Secondo Changing Markets e Greenpeace Africa, la produzione di farina e olio di pesce nell’Africa occidentale è aumentata di 13 volte negli ultimi 20 anni. È passata da 13.000 tonnellate nel 2010 a 170.000 tonnellate nel 2019, con “conseguenze devastanti” per l’ecosistema e le popolazioni locali. A essere colpite sono le comunità che vivono sulla costa, in Gambia, Senegal, Mauritania, ma anche quelle che non hanno accesso al mare, che tradizionalmente trovavano nel pesce essiccato una importante fonte di proteine.
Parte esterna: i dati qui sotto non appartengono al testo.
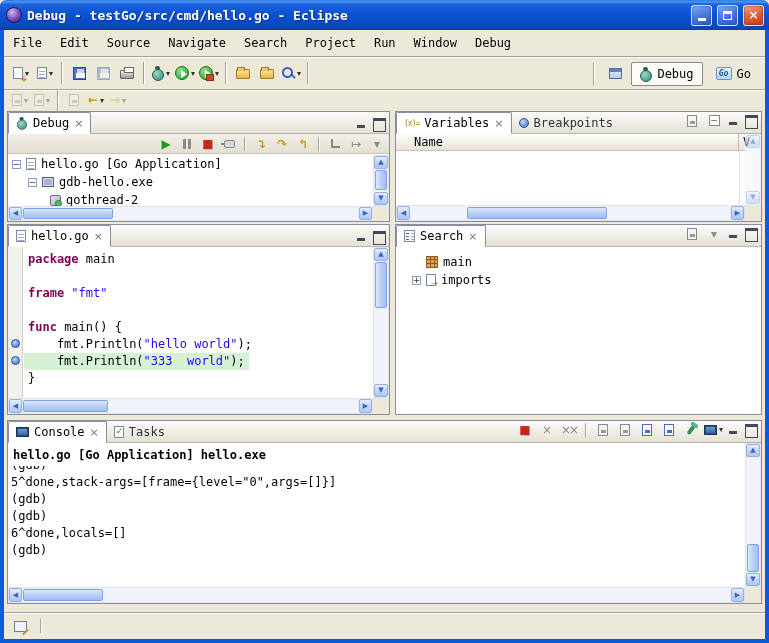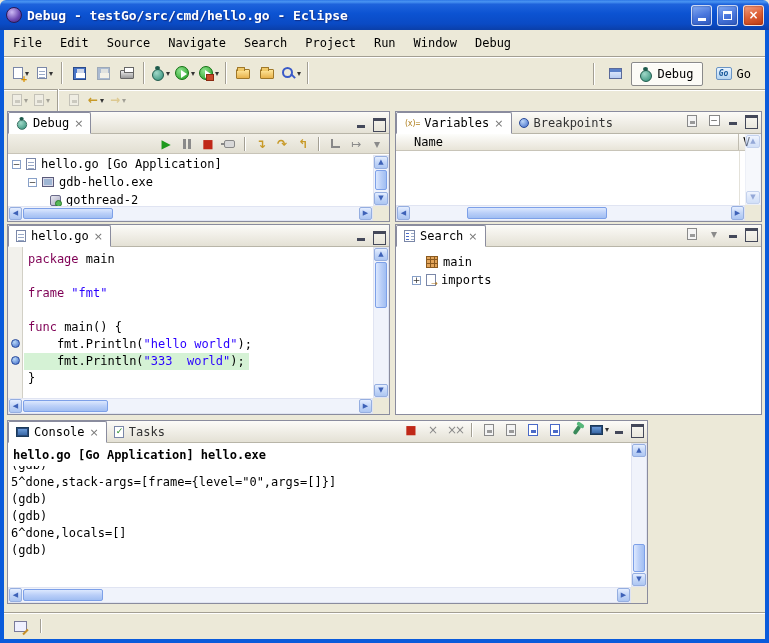--- a/index.html
+++ b/index.html
@@ -73,7 +73,7 @@
   .cl{height:17px;line-height:17px;white-space:pre}
   .cli{display:inline-block;padding:0 4px}
   .cli.hl{background:#D5F2D5}
-  .cK{color:#7F0055;font-weight:normal}
+  .cK{color:#7F0055;font-weight:bold}
   .cS{color:#2A00FF}
   .cP{color:#000}
   .bp-marker{position:absolute;width:9px;height:9px;border-radius:50%;background:radial-gradient(circle at 35% 30%,#B8D8F8,#3E6AC8);border:1px solid #26489A}

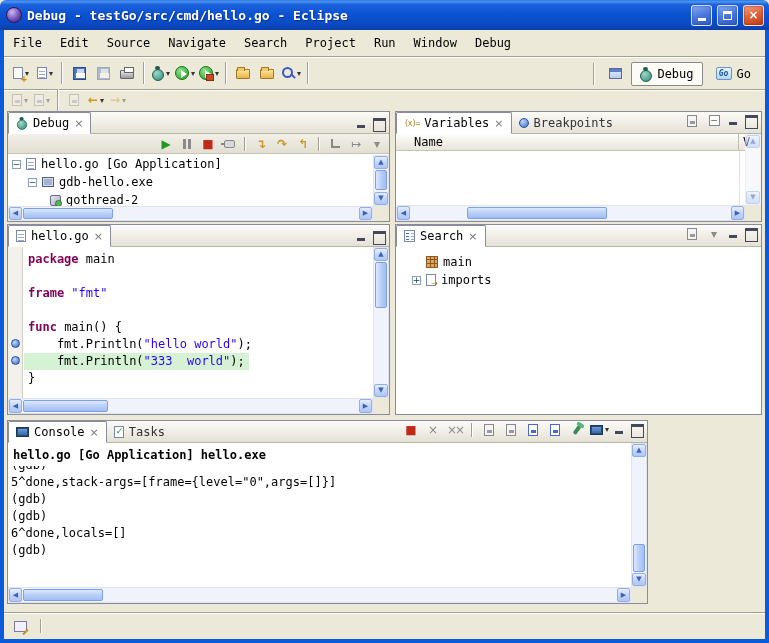--- a/index.html
+++ b/index.html
@@ -445,7 +445,7 @@
   </div>
 </section>
 
-<section class="panel" style="left:7px;top:420px;width:641px;height:184px">
+<section class="panel" style="left:7px;top:420px;width:755px;height:184px">
   <div class="phead">
     <span class="tab sel">
       <i class="i-consoleic"></i>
Dunque il problema riguarda anche il Niger, il Mali, il Burkina Faso. “Una grave minaccia per la sicurezza alimentare della subregione”, avvertono le due Ong, unita all’inquinamento ambientale nelle aree vicine alle fabbriche.
Secondo questa indagine, ogni anno 500.000 tonnellate di piccoli pesci vengono catturati lungo le coste della regione e trasformati in mangimi per il bestiame e per pesci d’allevamento al di fuori del continente africano; esiste anche una trasformazione destinata alla fabbricazione di cosmetici. Dal punto di vista socioeconomico, le popolazioni più colpite, “sono le donne, che tradizionalmente producono pesce affumicato, salato ed essiccato che vendono sul mercato locale, e i pescatori artigianali”, precisa il rapporto.
L’Unione Europea è il mercato principale per i prodotti di questa attività, denunciata da Greenpeace e Changing Markets. Ma la Cina non è esclusa, la domanda di farina di pesce è esplosa, a causa delle crescenti esigenze dell’acquacoltura. Una domanda che cresce anche in altri due Paesi asiatici: Vietnam e Malesia. Greenpeace e Changing Markets chiedono ai paesi dell’Africa occidentale di interrompere la produzione di farina e olio di pesce e di dare priorità al consumo umano di prodotti ittici.